Contractor Financials
BLACK BOX—Q3/FY10 ended Dec. 26, 2009 with revenues of $253 million,
down 3% from the year-earlier quarter. Revenues for the nine months ending that
date were $721 million, down 5%. From Terry Blakemore, president/CEO: In the
quarter, “we achieved sequential organic revenue growth and solid operational
cash flow, increased our…technical capabilities through a strategic acquisition,
and expanded our served market through our new distribution agreement with Avaya.”
In other news: Black Box was certified as a Platinum-level channel
partner for Avaya (highest level within the Avaya channel partner program).
The company was also recognized for excellence in U.S. customer satisfaction
by Cisco Systems. And the company settled two stockholder lawsuits originally
filed against the company in November 2006 “related to certain stock options
issued during the period 1996-2002 and related matters.”
DYCOM—Q2/FY10 ended Jan. 23 here with first-half contract revenues of
$475 million, down 18% from one year earlier.
EMCOR GROUP—revenues for calendar 2009 were $5.55 billion, down 18.3%
from 2008. Q4 revenues of $1.36 billion (down 19%). The company’s contract backlog
was down $850 million, to $3.15 billion, compared with Dec. 31, 2008—blamed
on “reduced contract awards in the hospitality and gaming and commercial sectors,
partially offset by backlog growth” in healthcare and institutional work.
From Frank MacInnis, chairman/CEO: “Our focus will continue to be on execution
and cost management as well as bidding discipline. This bidding discipline
may affect backlog growth and earnings power in the near-term, but will enable
us to retain capacity necessary to commit quickly to projects with more compelling
economics when market conditions inevitability improve.”

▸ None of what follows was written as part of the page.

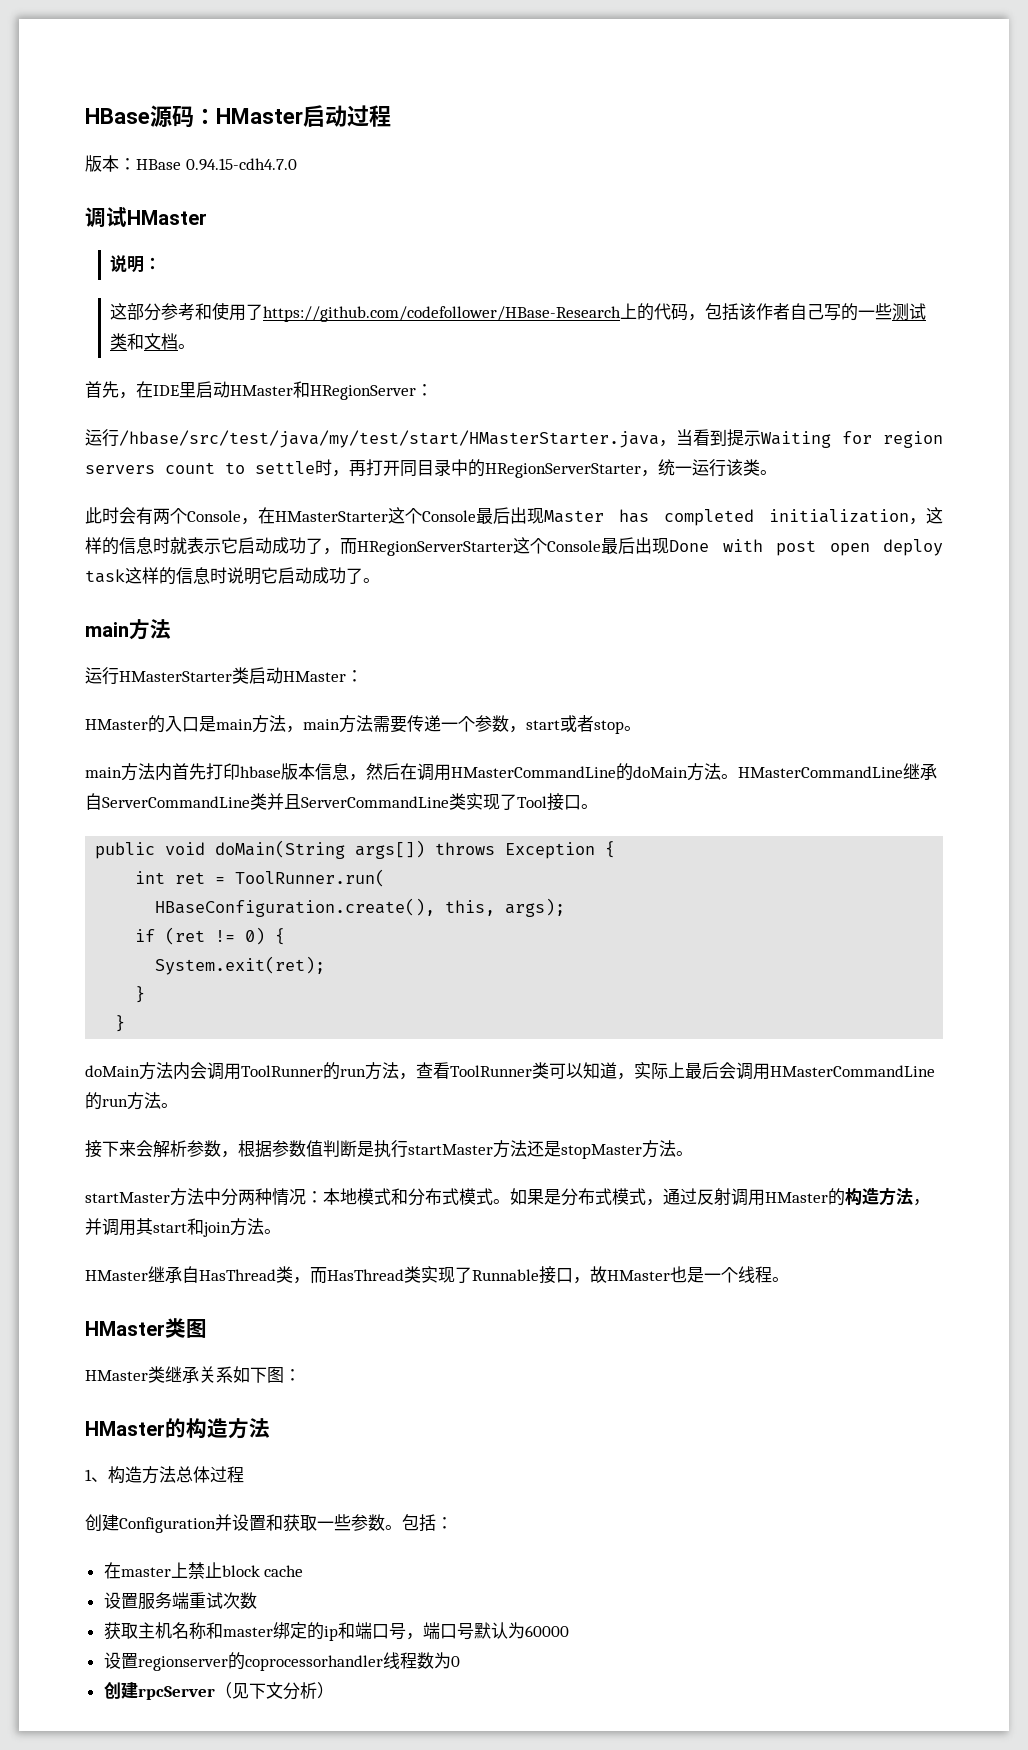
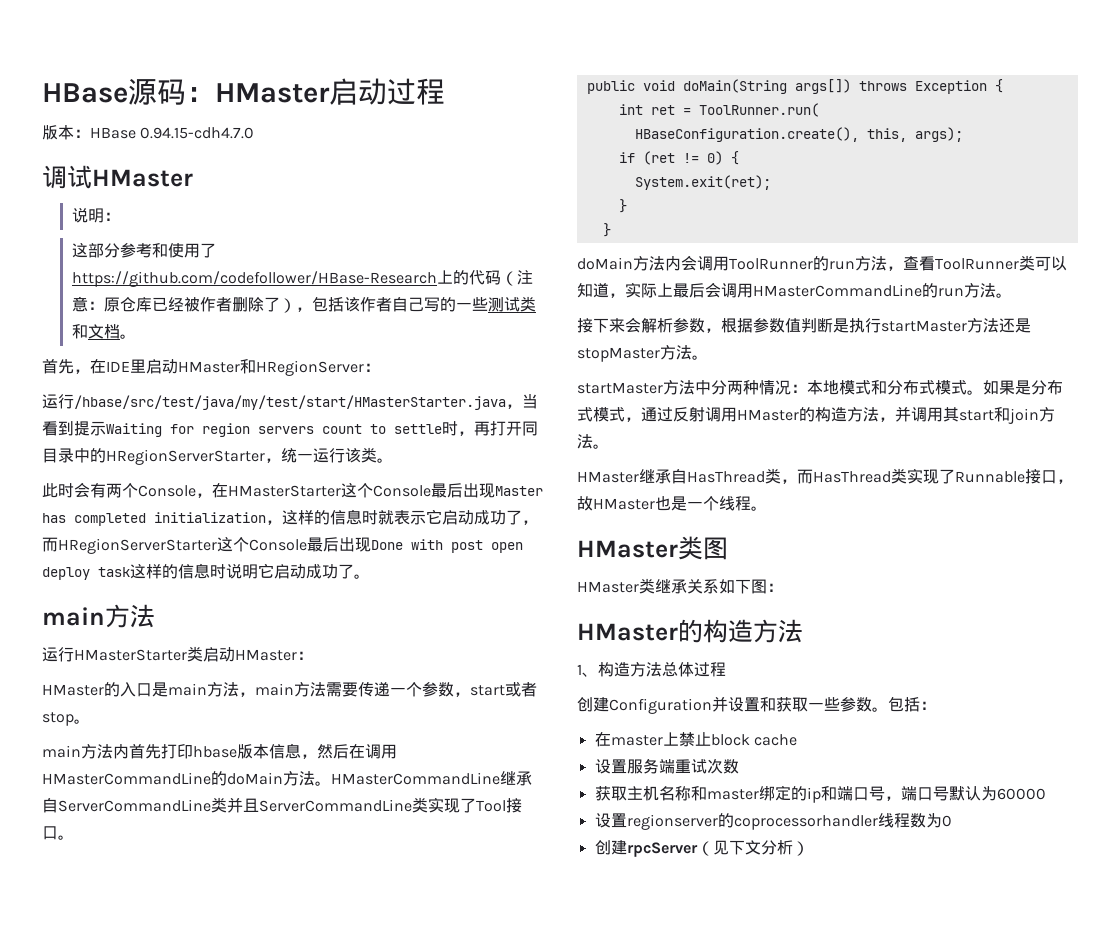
(689, 312) none -> [500,270,533,286] [71,296,296,313] （注意：原仓库已经被作者删除了）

Separately, EMCOR said it had acquired Scalise Industries, Lawrence,
Pa., with the price face down. The acquired company is said to be a “full-service
engineering and facilities maintenance and service company, providing expertise
in mechanical and electrical services, system commissioning, and fire protection
services.” 2009 sales: $70 million.
INTEGRATED ELECTRICAL SERVICES—Q1/FY10 ended Dec. 31, 2009 with $120.2
million in revenues, down 30.6% from a year earlier. “We continue to face ongoing
weakness in some end-markets and [to] experience volume pressure,” said Michael
Caliel, president/CEO. Residential segment revenues ($29 million) declined 36%;
commercial & industrial gross ($91 million) fell by 28.6%.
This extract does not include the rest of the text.